● **Change detection data**
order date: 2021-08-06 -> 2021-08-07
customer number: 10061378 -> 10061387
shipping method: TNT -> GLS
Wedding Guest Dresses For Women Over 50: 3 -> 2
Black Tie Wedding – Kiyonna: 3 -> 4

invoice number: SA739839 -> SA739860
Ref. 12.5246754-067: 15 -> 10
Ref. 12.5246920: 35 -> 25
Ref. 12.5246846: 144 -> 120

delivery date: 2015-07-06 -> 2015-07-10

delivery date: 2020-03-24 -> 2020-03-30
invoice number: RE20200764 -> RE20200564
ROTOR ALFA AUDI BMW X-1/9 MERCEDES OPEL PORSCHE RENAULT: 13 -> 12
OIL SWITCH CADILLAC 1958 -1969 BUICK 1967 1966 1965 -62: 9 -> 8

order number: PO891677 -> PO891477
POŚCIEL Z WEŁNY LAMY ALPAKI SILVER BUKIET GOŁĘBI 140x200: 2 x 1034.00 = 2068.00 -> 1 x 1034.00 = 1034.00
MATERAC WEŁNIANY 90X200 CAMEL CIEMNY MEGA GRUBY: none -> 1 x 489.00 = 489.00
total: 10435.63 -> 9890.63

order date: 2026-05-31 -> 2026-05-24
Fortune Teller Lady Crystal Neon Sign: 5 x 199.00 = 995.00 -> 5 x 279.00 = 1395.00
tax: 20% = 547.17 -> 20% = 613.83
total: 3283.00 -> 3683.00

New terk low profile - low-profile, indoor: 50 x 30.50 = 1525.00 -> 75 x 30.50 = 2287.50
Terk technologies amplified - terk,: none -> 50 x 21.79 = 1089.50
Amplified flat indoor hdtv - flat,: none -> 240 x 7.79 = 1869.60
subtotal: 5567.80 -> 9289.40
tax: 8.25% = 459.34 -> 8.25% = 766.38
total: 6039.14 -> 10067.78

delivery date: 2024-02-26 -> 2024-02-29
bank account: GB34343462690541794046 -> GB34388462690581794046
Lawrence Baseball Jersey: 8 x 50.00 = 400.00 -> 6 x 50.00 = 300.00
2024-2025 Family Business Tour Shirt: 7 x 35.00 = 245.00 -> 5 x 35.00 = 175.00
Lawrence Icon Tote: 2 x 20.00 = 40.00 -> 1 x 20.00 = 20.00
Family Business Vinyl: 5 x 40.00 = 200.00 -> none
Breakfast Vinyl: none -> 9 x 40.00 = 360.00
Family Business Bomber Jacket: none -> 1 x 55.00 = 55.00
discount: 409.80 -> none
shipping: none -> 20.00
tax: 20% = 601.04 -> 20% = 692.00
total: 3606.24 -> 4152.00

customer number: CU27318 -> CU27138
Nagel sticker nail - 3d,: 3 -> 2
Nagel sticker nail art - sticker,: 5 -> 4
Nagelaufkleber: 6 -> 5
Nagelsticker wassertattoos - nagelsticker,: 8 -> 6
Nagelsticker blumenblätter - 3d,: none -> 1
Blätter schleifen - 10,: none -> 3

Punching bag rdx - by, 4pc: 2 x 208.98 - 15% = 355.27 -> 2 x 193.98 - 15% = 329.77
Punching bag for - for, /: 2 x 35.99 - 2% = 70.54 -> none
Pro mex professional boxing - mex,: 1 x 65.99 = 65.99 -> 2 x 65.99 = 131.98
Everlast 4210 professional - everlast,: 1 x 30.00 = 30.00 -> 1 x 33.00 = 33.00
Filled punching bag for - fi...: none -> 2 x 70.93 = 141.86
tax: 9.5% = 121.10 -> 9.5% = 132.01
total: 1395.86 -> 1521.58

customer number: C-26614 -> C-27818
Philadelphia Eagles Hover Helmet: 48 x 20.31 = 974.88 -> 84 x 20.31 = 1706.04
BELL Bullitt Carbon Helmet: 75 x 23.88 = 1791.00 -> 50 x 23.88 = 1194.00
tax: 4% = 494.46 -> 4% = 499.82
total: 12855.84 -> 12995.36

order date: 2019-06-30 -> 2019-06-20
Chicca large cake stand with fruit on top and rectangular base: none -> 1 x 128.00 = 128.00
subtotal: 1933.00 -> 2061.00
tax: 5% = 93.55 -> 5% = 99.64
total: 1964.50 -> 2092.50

● **PROBLEM TO WORK ON**
Every record shown above should be given back exactly.

● **SOLUTION FOR THIS EXERCISE**
order date: 2021-08-06 -> 2021-08-07
customer number: 10061378 -> 10061387
shipping method: TNT -> GLS
Wedding Guest Dresses For Women Over 50: 3 -> 2
Black Tie Wedding – Kiyonna: 3 -> 4

invoice number: SA739839 -> SA739860
Ref. 12.5246754-067: 15 -> 10
Ref. 12.5246920: 35 -> 25
Ref. 12.5246846: 144 -> 120

delivery date: 2015-07-06 -> 2015-07-10

delivery date: 2020-03-24 -> 2020-03-30
invoice number: RE20200764 -> RE20200564
ROTOR ALFA AUDI BMW X-1/9 MERCEDES OPEL PORSCHE RENAULT: 13 -> 12
OIL SWITCH CADILLAC 1958 -1969 BUICK 1967 1966 1965 -62: 9 -> 8

order number: PO891677 -> PO891477
POŚCIEL Z WEŁNY LAMY ALPAKI SILVER BUKIET GOŁĘBI 140x200: 2 x 1034.00 = 2068.00 -> 1 x 1034.00 = 1034.00
MATERAC WEŁNIANY 90X200 CAMEL CIEMNY MEGA GRUBY: none -> 1 x 489.00 = 489.00
total: 10435.63 -> 9890.63

order date: 2026-05-31 -> 2026-05-24
Fortune Teller Lady Crystal Neon Sign: 5 x 199.00 = 995.00 -> 5 x 279.00 = 1395.00
tax: 20% = 547.17 -> 20% = 613.83
total: 3283.00 -> 3683.00

New terk low profile - low-profile, indoor: 50 x 30.50 = 1525.00 -> 75 x 30.50 = 2287.50
Terk technologies amplified - terk,: none -> 50 x 21.79 = 1089.50
Amplified flat indoor hdtv - flat,: none -> 240 x 7.79 = 1869.60
subtotal: 5567.80 -> 9289.40
tax: 8.25% = 459.34 -> 8.25% = 766.38
total: 6039.14 -> 10067.78

delivery date: 2024-02-26 -> 2024-02-29
bank account: GB34343462690541794046 -> GB34388462690581794046
Lawrence Baseball Jersey: 8 x 50.00 = 400.00 -> 6 x 50.00 = 300.00
2024-2025 Family Business Tour Shirt: 7 x 35.00 = 245.00 -> 5 x 35.00 = 175.00
Lawrence Icon Tote: 2 x 20.00 = 40.00 -> 1 x 20.00 = 20.00
Family Business Vinyl: 5 x 40.00 = 200.00 -> none
Breakfast Vinyl: none -> 9 x 40.00 = 360.00
Family Business Bomber Jacket: none -> 1 x 55.00 = 55.00
discount: 409.80 -> none
shipping: none -> 20.00
tax: 20% = 601.04 -> 20% = 692.00
total: 3606.24 -> 4152.00

customer number: CU27318 -> CU27138
Nagel sticker nail - 3d,: 3 -> 2
Nagel sticker nail art - sticker,: 5 -> 4
Nagelaufkleber: 6 -> 5
Nagelsticker wassertattoos - nagelsticker,: 8 -> 6
Nagelsticker blumenblätter - 3d,: none -> 1
Blätter schleifen - 10,: none -> 3

Punching bag rdx - by, 4pc: 2 x 208.98 - 15% = 355.27 -> 2 x 193.98 - 15% = 329.77
Punching bag for - for, /: 2 x 35.99 - 2% = 70.54 -> none
Pro mex professional boxing - mex,: 1 x 65.99 = 65.99 -> 2 x 65.99 = 131.98
Everlast 4210 professional - everlast,: 1 x 30.00 = 30.00 -> 1 x 33.00 = 33.00
Filled punching bag for - fi...: none -> 2 x 70.93 = 141.86
tax: 9.5% = 121.10 -> 9.5% = 132.01
total: 1395.86 -> 1521.58

customer number: C-26614 -> C-27818
Philadelphia Eagles Hover Helmet: 48 x 20.31 = 974.88 -> 84 x 20.31 = 1706.04
BELL Bullitt Carbon Helmet: 75 x 23.88 = 1791.00 -> 50 x 23.88 = 1194.00
tax: 4% = 494.46 -> 4% = 499.82
total: 12855.84 -> 12995.36

order date: 2019-06-30 -> 2019-06-20
Chicca large cake stand with fruit on top and rectangular base: none -> 1 x 128.00 = 128.00
subtotal: 1933.00 -> 2061.00
tax: 5% = 93.55 -> 5% = 99.64
total: 1964.50 -> 2092.50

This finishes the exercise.